ABSTRACT

With the eruption of ISIS fighters across the Syrian and Iraqi border in 2014, journalists and policy makers attempted to develop a functional vocabulary to account for the dramatic rise in women wishing to struggle in the cause of Abu Bakr Baghdadi’s self-declared caliphate. At times, such attempts result in media narratives that define the subjectivity and agency of these women against those of their husbands and children. Thus, women joining the self-proclaimed Islamic State of Iraq and al-Sham (ISIS), are not defined relative to their self-understood – or performed roles – but instead are ‘Jihadi brides,’ ‘ISIS wives,’ ‘ISIS widows,’ or are ‘ISIS mothers.’ These titles simplify the complex push/pull factors for these women, which change relative to location, religious identity (e.g. conversion narratives), socioeconomic status, and various other factors.

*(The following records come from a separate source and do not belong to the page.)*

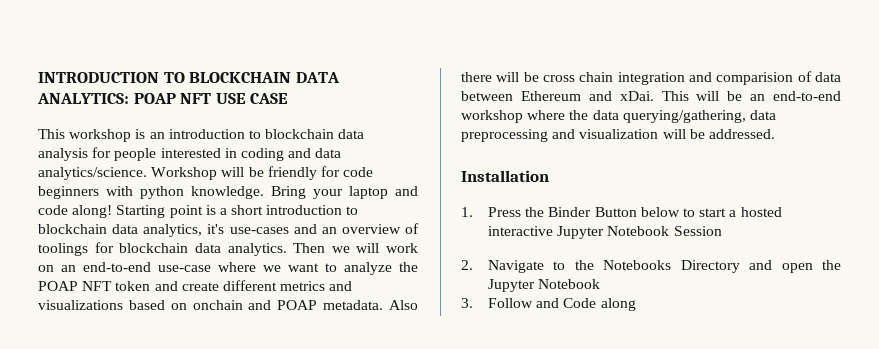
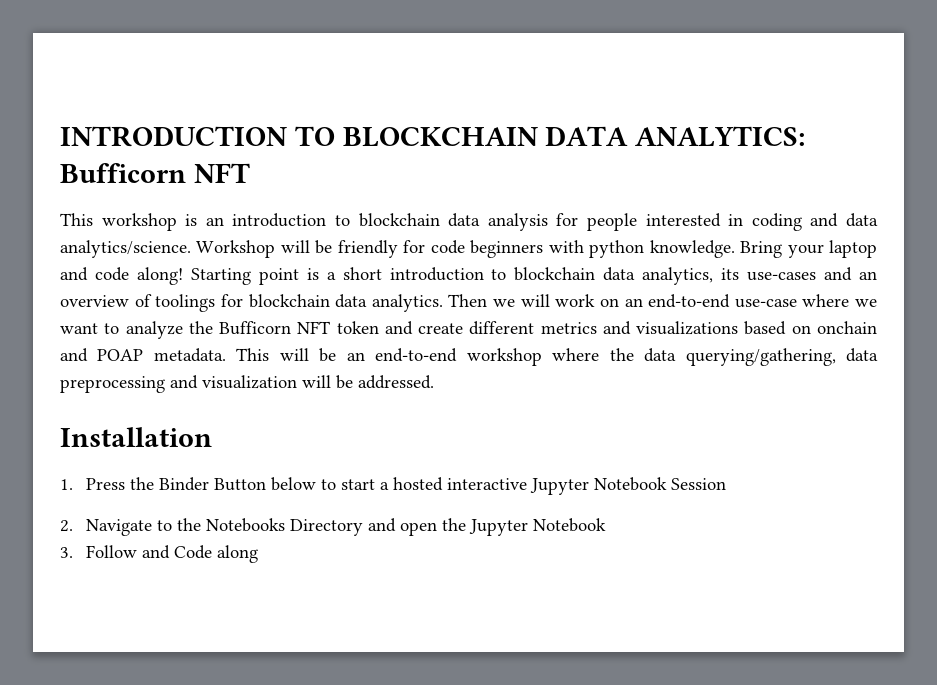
[133,93,289,104] POAP NFT USE CASE -> [60,163,250,183] Bufficorn NFT
[207,224,225,234] it's -> [721,268,740,280] its
[38,281,78,291] POAP -> [219,321,292,335] Bufficorn
[389,300,418,310] [461,71,841,85] [461,91,654,101] Also there will be cross chain integration and comparision of data between Ethereum and xDai. -> (226, 355) none

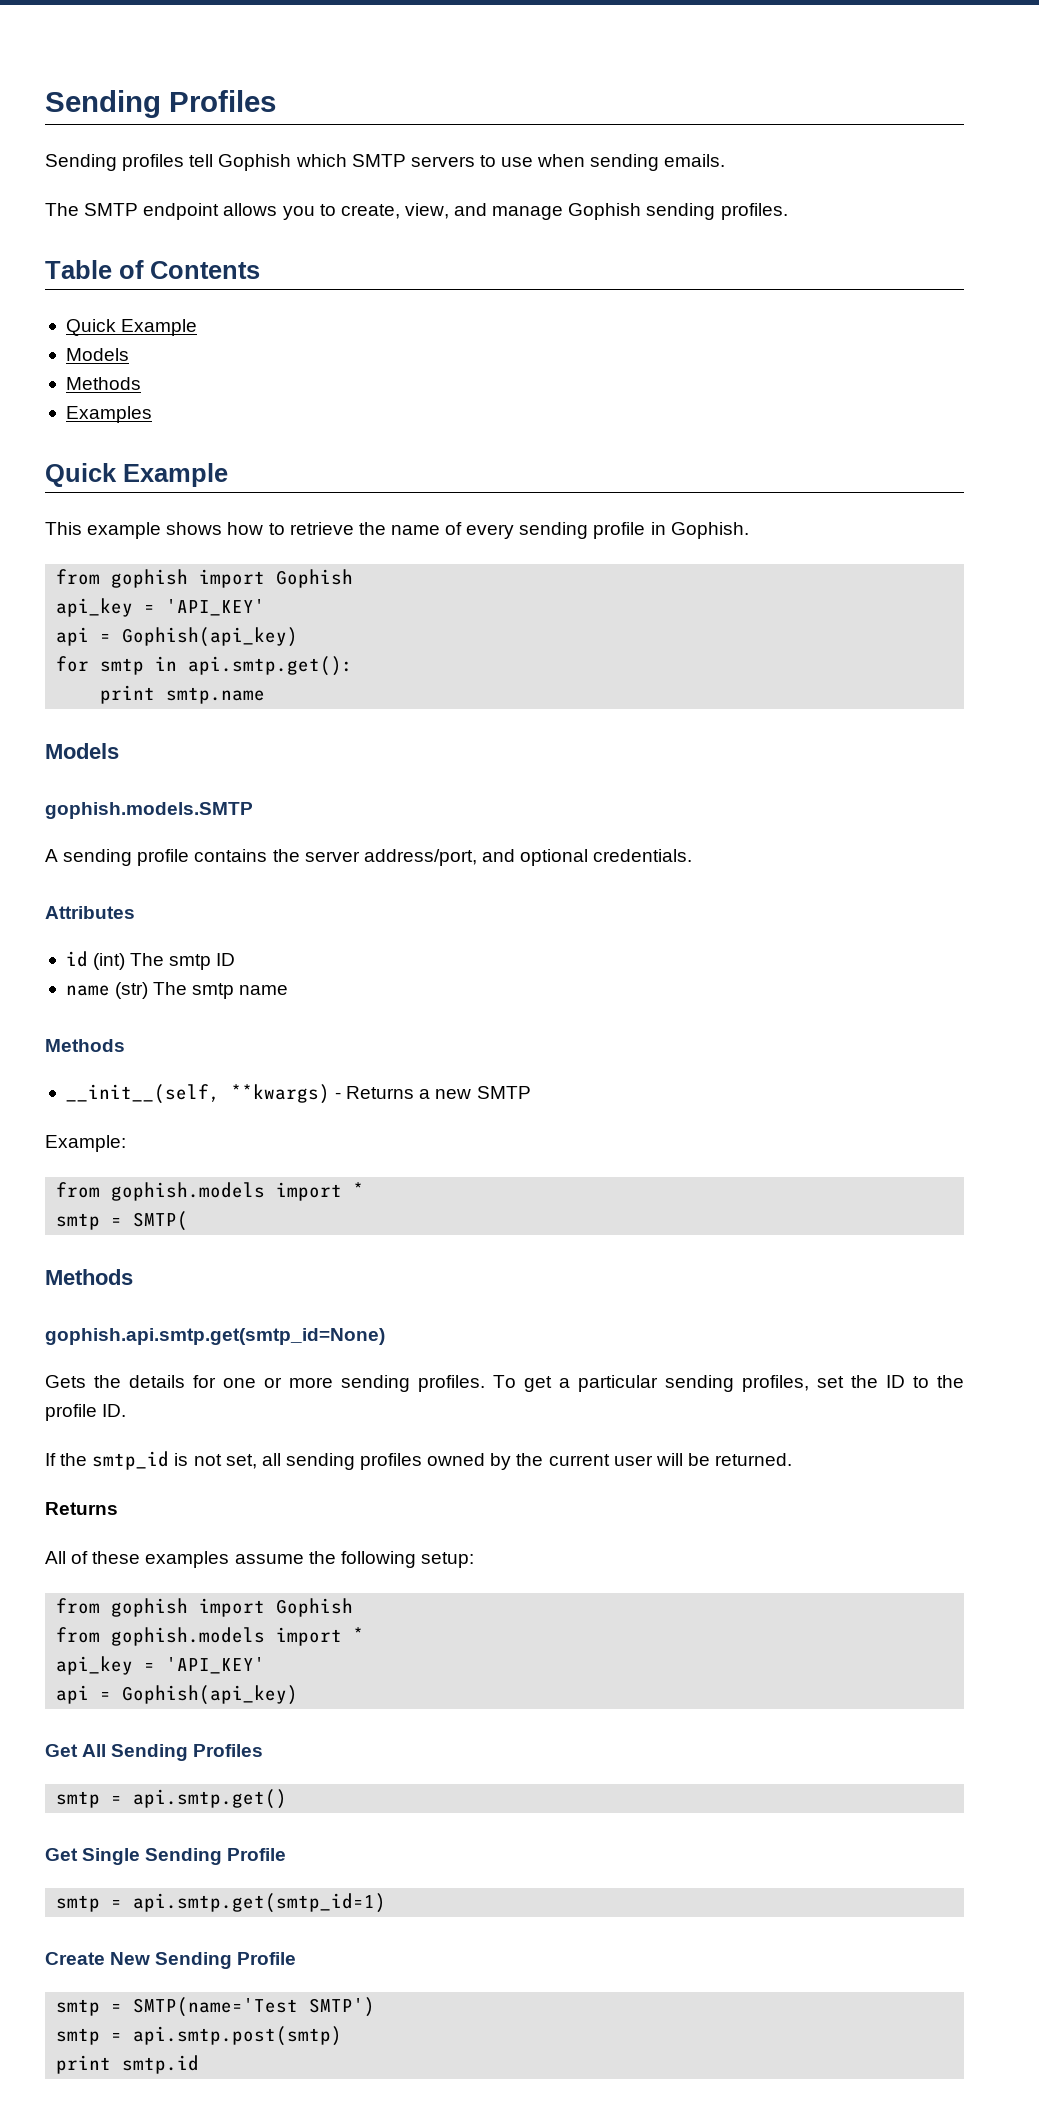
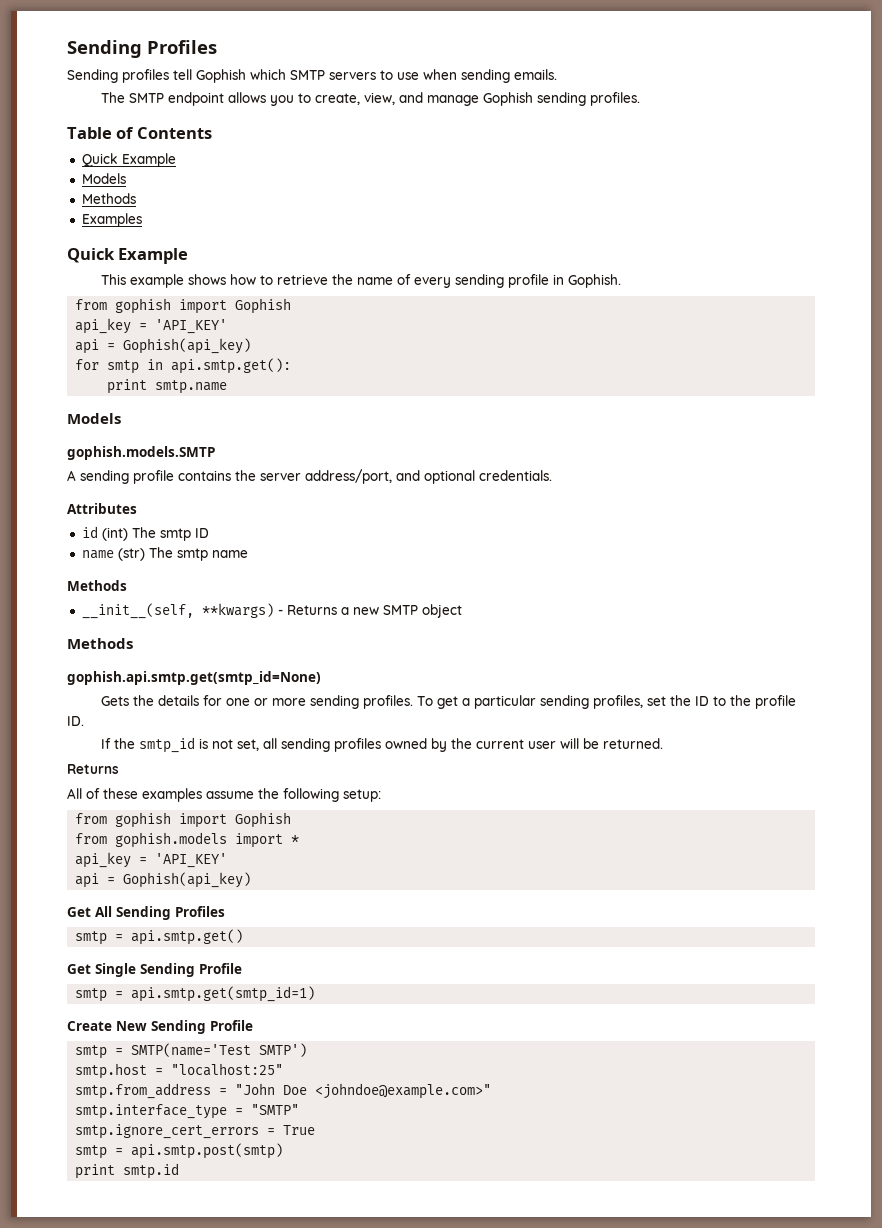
[45,1135,126,1152] [56,1182,365,1201] [56,1211,189,1231] // Example: // from gophish.models import * // smtp = SMTP( -> [421,604,462,618] object
(376, 2007) none -> [75,1063,284,1079] [75,1083,492,1099] [75,1104,300,1119] [75,1124,316,1139] // smtp.host = "localhost:25" // smtp.from_address = "John Doe <johndoe@example.com>" // smtp.interface_type = "SMTP" // smtp.ignore_cert_errors = True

This chapter challenges this simplification by tracing the evolution Jihadi-Salafi discussions of the ‘women who struggle,’ the mujāhidāt. This evolution of this discussion within Jihadi-Salafi discourse reveals three roles for mujāhidāt, in the cause of God: a passive femininity requiring purification, the woman as active participant, and the woman as embodiment of renunciative ideals.